His was a message consonant with what those who believed in him wanted to hear, though it was a message transmitted over time and distance and subject to all the imperfections of human communication. His was a message or story delivered initially in Aramaic, the contemporary language of Jesus, the vernacular of his culture, then likely further translated after his death into and through Greek, Hebrew and Latin and eventually into the myriad languages of our current era.
These stories containing fragments of the life and teachings of Jesus are nice; they are good stories passed generation to generation, language to language by people who were inspired by them and who perceived them in a way consonant with their own spiritual needs and beliefs.

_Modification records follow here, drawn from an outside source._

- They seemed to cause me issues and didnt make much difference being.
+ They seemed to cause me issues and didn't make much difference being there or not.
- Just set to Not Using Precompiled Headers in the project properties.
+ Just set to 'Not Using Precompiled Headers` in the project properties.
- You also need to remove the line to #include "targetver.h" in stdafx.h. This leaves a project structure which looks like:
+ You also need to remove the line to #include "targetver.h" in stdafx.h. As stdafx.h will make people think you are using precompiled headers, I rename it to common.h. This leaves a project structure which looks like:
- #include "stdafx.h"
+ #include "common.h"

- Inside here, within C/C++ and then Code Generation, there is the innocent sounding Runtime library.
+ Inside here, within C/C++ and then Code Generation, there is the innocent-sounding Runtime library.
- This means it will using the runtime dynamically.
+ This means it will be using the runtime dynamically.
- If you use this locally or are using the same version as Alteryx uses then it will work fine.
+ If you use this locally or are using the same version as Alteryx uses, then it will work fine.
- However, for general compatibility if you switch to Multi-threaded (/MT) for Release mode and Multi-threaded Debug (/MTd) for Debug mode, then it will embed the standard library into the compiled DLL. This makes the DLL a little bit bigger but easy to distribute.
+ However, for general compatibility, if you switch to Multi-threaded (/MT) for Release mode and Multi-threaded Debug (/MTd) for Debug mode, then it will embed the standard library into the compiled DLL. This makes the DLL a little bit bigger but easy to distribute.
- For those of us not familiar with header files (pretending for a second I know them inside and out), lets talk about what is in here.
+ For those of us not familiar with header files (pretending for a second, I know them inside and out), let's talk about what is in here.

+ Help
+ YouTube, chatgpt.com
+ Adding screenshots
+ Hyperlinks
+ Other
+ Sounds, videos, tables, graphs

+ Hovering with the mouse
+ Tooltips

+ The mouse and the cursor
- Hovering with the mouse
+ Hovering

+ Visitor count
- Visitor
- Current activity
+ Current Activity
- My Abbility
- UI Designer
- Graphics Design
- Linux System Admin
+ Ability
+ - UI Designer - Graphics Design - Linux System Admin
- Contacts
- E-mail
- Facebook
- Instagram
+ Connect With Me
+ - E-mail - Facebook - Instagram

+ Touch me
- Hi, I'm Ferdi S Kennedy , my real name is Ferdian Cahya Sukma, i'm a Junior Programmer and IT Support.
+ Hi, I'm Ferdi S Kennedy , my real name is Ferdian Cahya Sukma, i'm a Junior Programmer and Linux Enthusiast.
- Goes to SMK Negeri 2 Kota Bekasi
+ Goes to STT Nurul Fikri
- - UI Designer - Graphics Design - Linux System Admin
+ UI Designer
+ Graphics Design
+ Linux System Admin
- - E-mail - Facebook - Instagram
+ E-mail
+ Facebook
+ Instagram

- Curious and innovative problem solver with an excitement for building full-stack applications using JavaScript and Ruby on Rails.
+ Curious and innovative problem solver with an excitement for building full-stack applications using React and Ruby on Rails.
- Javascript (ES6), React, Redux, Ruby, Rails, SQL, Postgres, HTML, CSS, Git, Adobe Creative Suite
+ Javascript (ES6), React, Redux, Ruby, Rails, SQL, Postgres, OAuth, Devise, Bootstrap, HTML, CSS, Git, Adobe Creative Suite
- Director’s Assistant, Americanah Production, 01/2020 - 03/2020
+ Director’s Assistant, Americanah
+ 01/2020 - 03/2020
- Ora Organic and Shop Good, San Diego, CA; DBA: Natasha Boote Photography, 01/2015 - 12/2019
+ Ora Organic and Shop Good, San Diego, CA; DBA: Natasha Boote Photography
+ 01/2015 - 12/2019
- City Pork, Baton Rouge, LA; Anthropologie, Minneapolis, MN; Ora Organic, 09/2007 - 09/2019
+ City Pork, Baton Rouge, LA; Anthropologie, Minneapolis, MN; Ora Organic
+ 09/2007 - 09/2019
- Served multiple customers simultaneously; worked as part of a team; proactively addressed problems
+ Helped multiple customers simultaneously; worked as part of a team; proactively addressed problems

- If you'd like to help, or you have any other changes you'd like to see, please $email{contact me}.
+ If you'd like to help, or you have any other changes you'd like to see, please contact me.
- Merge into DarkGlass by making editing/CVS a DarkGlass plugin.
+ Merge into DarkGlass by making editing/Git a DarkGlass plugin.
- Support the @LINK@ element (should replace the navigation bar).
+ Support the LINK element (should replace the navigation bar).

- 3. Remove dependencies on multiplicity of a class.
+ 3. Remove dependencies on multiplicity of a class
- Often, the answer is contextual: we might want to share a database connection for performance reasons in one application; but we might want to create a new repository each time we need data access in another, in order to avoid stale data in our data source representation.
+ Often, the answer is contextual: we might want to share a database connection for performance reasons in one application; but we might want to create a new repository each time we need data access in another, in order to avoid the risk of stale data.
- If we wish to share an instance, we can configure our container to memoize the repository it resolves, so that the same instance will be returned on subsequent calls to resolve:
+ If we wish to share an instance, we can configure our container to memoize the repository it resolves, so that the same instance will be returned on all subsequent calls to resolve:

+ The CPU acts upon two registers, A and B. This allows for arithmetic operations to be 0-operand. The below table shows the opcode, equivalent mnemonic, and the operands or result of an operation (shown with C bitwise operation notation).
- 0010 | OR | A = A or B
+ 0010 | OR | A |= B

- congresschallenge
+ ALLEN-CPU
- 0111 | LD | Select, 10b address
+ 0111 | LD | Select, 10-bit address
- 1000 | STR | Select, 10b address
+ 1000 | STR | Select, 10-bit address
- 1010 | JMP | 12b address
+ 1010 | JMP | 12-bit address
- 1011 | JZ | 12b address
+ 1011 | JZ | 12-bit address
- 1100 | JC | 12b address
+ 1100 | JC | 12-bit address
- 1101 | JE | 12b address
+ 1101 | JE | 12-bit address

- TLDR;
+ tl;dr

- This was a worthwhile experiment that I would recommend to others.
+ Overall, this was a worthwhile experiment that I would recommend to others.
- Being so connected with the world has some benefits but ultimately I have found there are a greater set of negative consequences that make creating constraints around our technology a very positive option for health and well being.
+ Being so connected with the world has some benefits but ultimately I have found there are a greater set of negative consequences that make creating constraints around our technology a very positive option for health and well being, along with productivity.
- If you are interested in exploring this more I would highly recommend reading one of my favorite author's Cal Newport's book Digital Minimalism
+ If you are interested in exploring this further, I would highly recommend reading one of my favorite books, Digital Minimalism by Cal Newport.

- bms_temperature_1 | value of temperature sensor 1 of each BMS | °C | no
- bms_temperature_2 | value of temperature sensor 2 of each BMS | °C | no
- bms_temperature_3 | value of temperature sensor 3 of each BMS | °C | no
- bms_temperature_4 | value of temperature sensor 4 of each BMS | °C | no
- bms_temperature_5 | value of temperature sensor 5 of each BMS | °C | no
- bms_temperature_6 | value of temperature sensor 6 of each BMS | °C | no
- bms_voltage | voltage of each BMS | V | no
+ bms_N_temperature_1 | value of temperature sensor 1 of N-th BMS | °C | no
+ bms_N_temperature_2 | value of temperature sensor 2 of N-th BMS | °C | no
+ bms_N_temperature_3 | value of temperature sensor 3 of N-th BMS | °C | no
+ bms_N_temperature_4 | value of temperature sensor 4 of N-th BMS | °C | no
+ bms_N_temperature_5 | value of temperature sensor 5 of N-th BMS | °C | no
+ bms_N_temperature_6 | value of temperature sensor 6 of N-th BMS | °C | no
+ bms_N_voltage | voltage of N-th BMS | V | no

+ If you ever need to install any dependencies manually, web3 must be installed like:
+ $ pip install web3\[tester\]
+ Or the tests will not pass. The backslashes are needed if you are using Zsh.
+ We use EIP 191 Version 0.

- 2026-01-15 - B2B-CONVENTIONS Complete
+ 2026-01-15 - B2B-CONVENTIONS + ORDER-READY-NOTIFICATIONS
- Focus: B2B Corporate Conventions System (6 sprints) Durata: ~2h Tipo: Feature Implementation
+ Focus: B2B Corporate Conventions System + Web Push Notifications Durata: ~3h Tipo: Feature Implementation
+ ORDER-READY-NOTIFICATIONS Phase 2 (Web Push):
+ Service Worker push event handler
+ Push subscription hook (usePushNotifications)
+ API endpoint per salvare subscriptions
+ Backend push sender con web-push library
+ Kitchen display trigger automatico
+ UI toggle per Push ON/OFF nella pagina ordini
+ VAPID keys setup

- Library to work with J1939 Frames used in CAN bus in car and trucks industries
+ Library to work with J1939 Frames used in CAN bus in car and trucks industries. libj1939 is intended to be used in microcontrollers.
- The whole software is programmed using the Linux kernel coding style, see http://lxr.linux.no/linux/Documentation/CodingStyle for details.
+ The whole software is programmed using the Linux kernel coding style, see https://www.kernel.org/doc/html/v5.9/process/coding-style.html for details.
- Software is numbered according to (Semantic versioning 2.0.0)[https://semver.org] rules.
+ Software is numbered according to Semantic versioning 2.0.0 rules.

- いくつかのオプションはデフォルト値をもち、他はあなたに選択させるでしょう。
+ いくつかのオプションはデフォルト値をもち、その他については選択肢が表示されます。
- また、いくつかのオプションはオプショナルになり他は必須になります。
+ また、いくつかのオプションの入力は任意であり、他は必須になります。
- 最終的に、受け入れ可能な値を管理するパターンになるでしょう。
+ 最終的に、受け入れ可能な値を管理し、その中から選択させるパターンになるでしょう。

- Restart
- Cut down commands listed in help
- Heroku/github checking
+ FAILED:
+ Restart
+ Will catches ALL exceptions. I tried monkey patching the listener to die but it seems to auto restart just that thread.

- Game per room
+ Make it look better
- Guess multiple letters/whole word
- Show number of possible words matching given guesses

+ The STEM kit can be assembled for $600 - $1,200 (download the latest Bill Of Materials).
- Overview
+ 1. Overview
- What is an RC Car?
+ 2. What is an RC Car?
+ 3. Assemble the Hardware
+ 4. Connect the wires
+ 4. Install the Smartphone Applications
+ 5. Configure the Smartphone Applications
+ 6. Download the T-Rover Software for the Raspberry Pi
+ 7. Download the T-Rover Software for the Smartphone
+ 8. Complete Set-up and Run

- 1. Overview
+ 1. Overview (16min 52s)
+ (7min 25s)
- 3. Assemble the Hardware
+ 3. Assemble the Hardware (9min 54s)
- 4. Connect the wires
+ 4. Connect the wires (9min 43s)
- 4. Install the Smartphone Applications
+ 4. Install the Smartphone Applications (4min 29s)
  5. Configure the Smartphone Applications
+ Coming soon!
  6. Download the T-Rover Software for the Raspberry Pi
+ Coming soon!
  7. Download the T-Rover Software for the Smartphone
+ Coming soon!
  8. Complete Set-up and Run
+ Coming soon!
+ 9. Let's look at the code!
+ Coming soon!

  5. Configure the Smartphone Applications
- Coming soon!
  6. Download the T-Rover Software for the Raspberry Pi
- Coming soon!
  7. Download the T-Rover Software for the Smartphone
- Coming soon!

Were there distortions of the facts as orally reported and transmitted over time and distance for generations? Our human experience of both perception and communication would suggest that this likely occurred.
If you want an all-powerful crusading god of wrath and vengeance who will separate “the wheat from the chaff”on the last day you can find him in Scripture. If on the other hand you seek a god of love tenderness and mercy, he’s there too.
What you want is what you get when you look for your god through semantics. Using words to search for the god within you is sure to result in either futility or self-delusion.